-- Prompt --
Copy out all lines in the material below that contain the string "group".

-- Dataset excerpts --
((

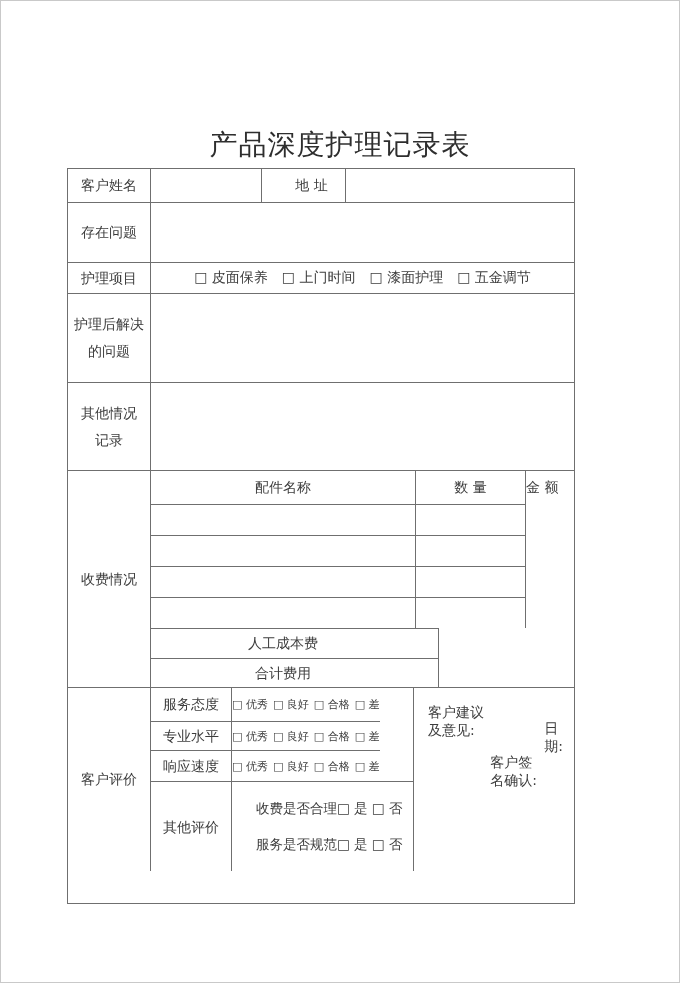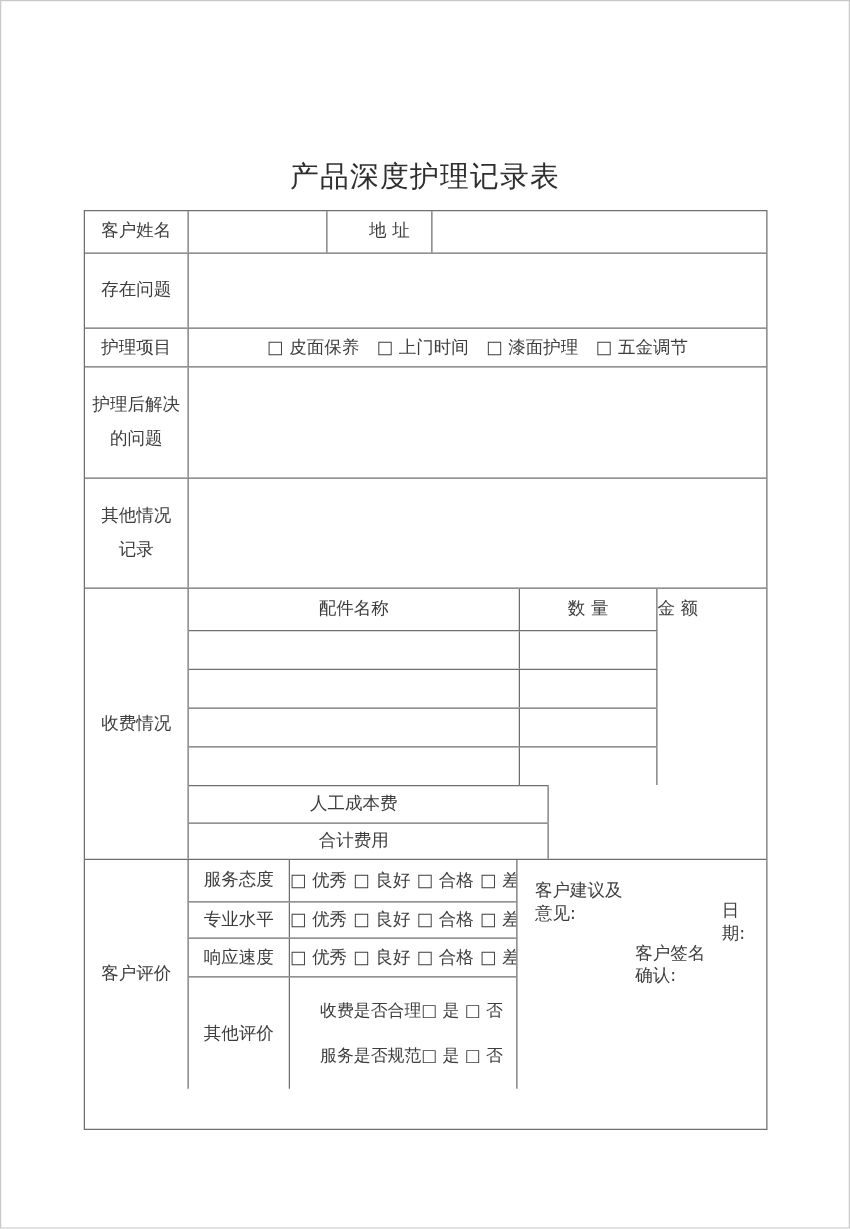--- a/index.html
+++ b/index.html
@@ -11,7 +11,7 @@
   }
   .title {
     position:absolute; top:125px; left:0; width:100%;
-    text-align:center; font-size:23px; font-weight:500;
+    text-align:center; font-size:28px; font-weight:500;
     letter-spacing:1px; color:#2e2e2e; margin:0;
   }
   .form {

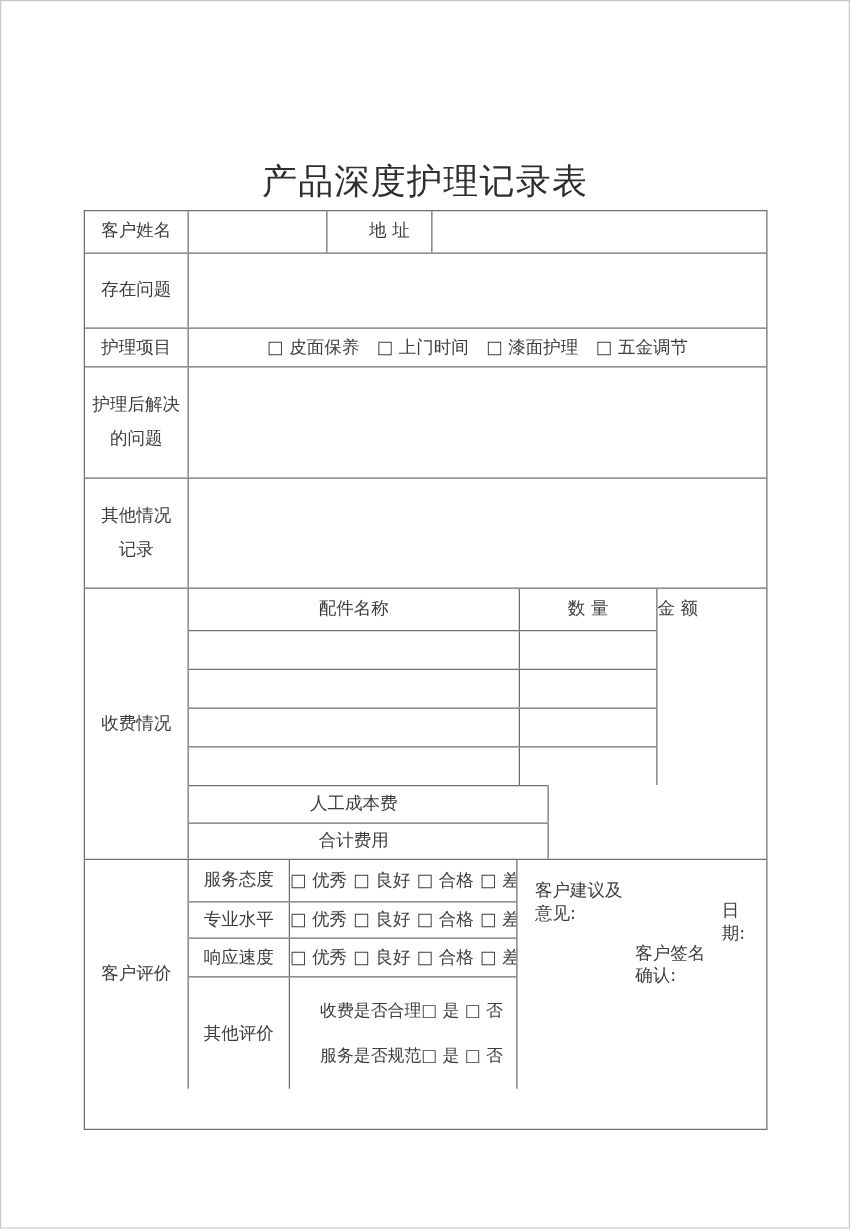--- a/index.html
+++ b/index.html
@@ -15,7 +15,7 @@
     letter-spacing:1px; color:#2e2e2e; margin:0;
   }
   .form {
-    position:absolute; left:66px; top:167px; width:547px; height:736px;
+    position:absolute; left:66px; top:167px; width:508px; height:736px;
     box-sizing:border-box; border:1px solid #6f6f6f; display:flex; flex-direction:column;
   }
   .r { display:flex; box-sizing:border-box; flex:0 0 auto; }

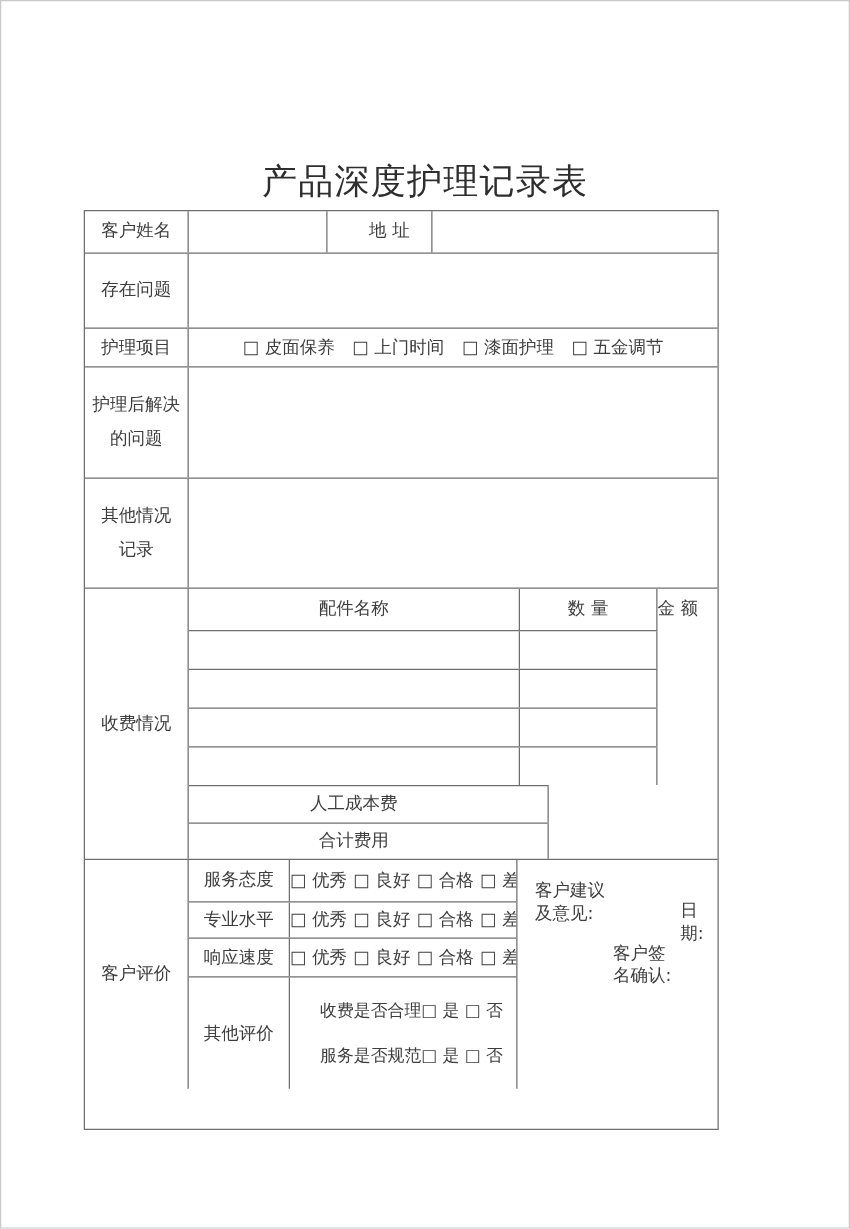--- a/index.html
+++ b/index.html
@@ -41,7 +41,7 @@
   .ic { box-sizing:border-box; display:flex; align-items:center; justify-content:center; flex:0 0 auto; overflow:hidden; }
   .ic + .ic { border-left:1px solid #6f6f6f; }
   .opts { gap:14px; white-space:nowrap; }
-  .ratings { gap:5px; font-size:14px; white-space:nowrap; }
+  .ratings { gap:5px; font-size:11px; white-space:nowrap; }
   .qcol { flex-direction:column; align-items:stretch; justify-content:space-evenly; padding:0 24px; font-size:13.5px; }
   .qrow { display:flex; justify-content:space-between; align-items:center; white-space:nowrap; }
   .suggestion-cell {

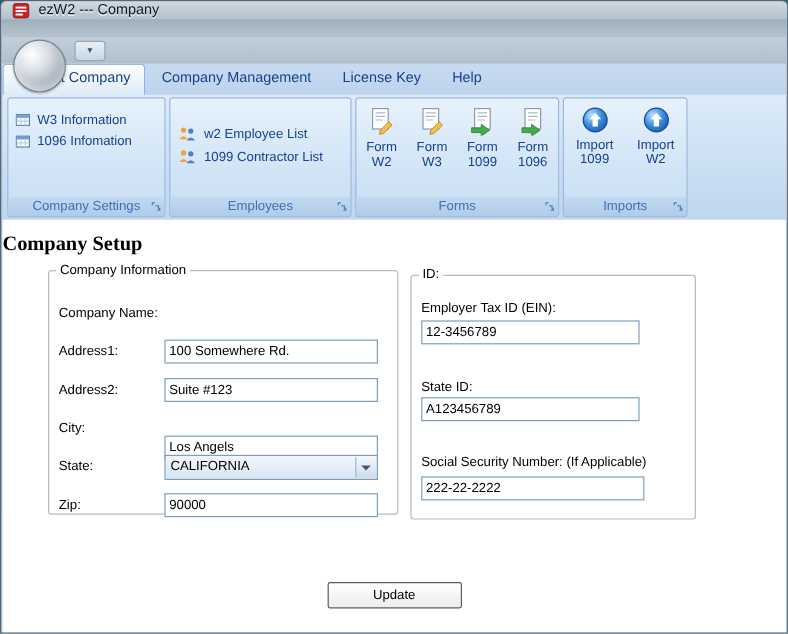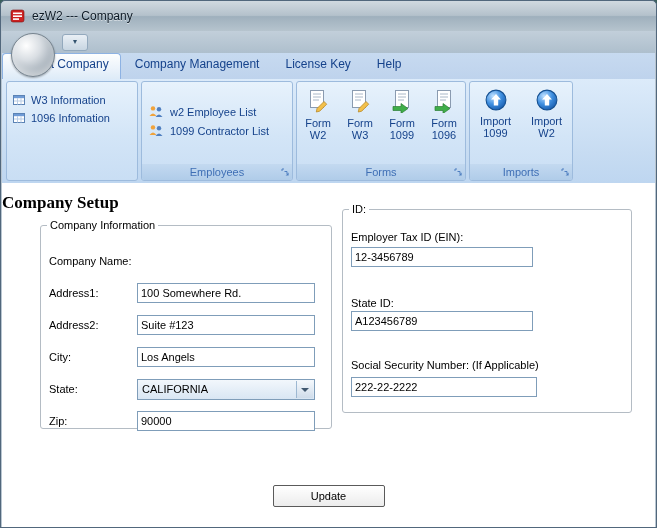--- a/index.html
+++ b/index.html
@@ -7,7 +7,7 @@
   .window{position:relative;width:655px;height:526px;border:1px solid #51677c;border-radius:5px 5px 0 0;background:#b9c6d1;overflow:hidden;}
 
   
-  .titlebar{position:absolute;top:0;left:0;right:0;height:30px;display:flex;align-items:center;
+  .titlebar{position:absolute;top:0;left:0;right:0;height:30px;display:flex;align-items:flex-start;
     background:linear-gradient(#d0d9e0,#b4c1cb 48%,#9fb0bd 52%,#b6c4ce);border-radius:5px 5px 0 0;}
   .app-ico{margin:0 6px 0 9px;width:16px;height:16px;flex:0 0 16px;}
   .title{font-size:12px;color:#0d1a26;text-shadow:0 1px 0 rgba(255,255,255,.55);}

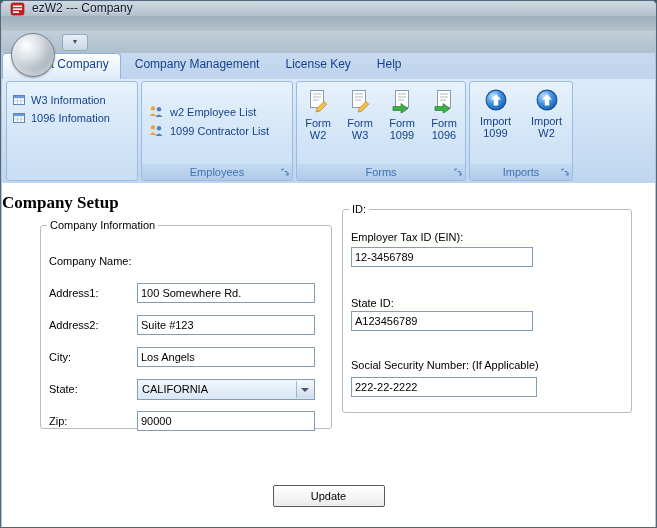--- a/index.html
+++ b/index.html
@@ -125,6 +125,16 @@
           <span>1096 Infomation</span>
         </div>
       </div>
+      <div class="group-label">
+        <span>Company Settings</span>
+        <span class="launcher ico">
+          <svg width="10" height="10" viewBox="0 0 10 10">
+            <path d="M2 4 V2 H4" fill="none" stroke="#4f7fc0"></path>
+            <path d="M4.5 4.5 H7 V7" fill="none" stroke="#4f7fc0"></path>
+            <path d="M8.6 8.6 L5.6 8.6 L8.6 5.6 Z" fill="#4f7fc0"></path>
+          </svg>
+        </span>
+      </div>
     </div>
 
     <div class="group g-employees">

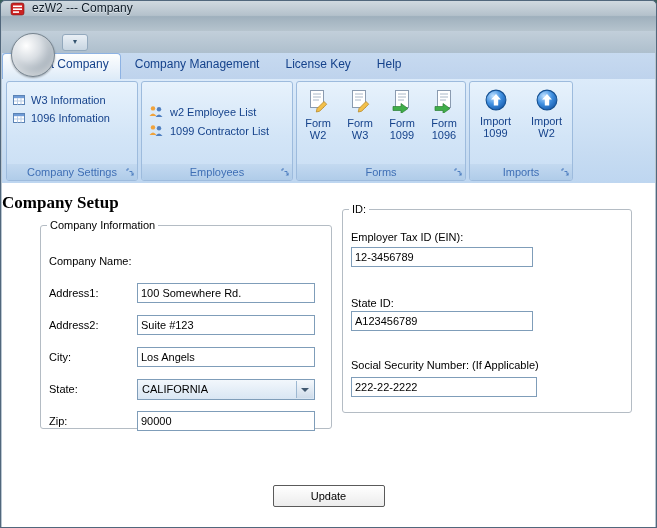--- a/index.html
+++ b/index.html
@@ -52,7 +52,7 @@
   fieldset{position:absolute;border:1px solid #b4bcc4;border-radius:3px;margin:0;padding:0;box-sizing:border-box;background:#fff;}
   legend{font-size:11px;color:#000;margin-left:6px;padding:0 3px;}
   .fs-company{left:38px;top:36px;width:292px;height:210px;}
-  .fs-id{left:340px;top:20px;width:290px;height:210px;}
+  .fs-id{left:340px;top:40px;width:238px;height:210px;}
   .f-label{position:absolute;left:8px;font-size:11px;color:#000;line-height:20px;white-space:nowrap;}
   .txt{position:absolute;height:20px;border:1px solid #7f9db9;font-size:11px;font-family:"Liberation Sans",sans-serif;
     padding:0 3px;box-sizing:border-box;background:#fff;color:#000;}

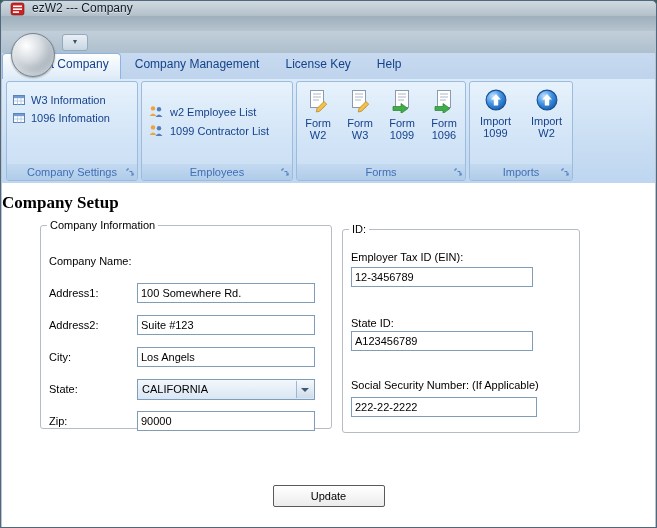--- a/index.html
+++ b/index.html
@@ -311,7 +311,7 @@
       <input class="txt c-input" style="top: 84px;" value="Suite #123">
 
       <span class="f-label" style="top:116px">City:</span>
-      <input class="txt c-input" style="top: 116px;" value="Los Angels">
+      <input class="txt c-input" style="top: 132px;" value="Los Angels">
 
       <span class="f-label" style="top:148px">State:</span>
       <div class="combo" style="top:148px">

))

-- Solution to this task --
+      <div class="group-label">
     <div class="group g-employees">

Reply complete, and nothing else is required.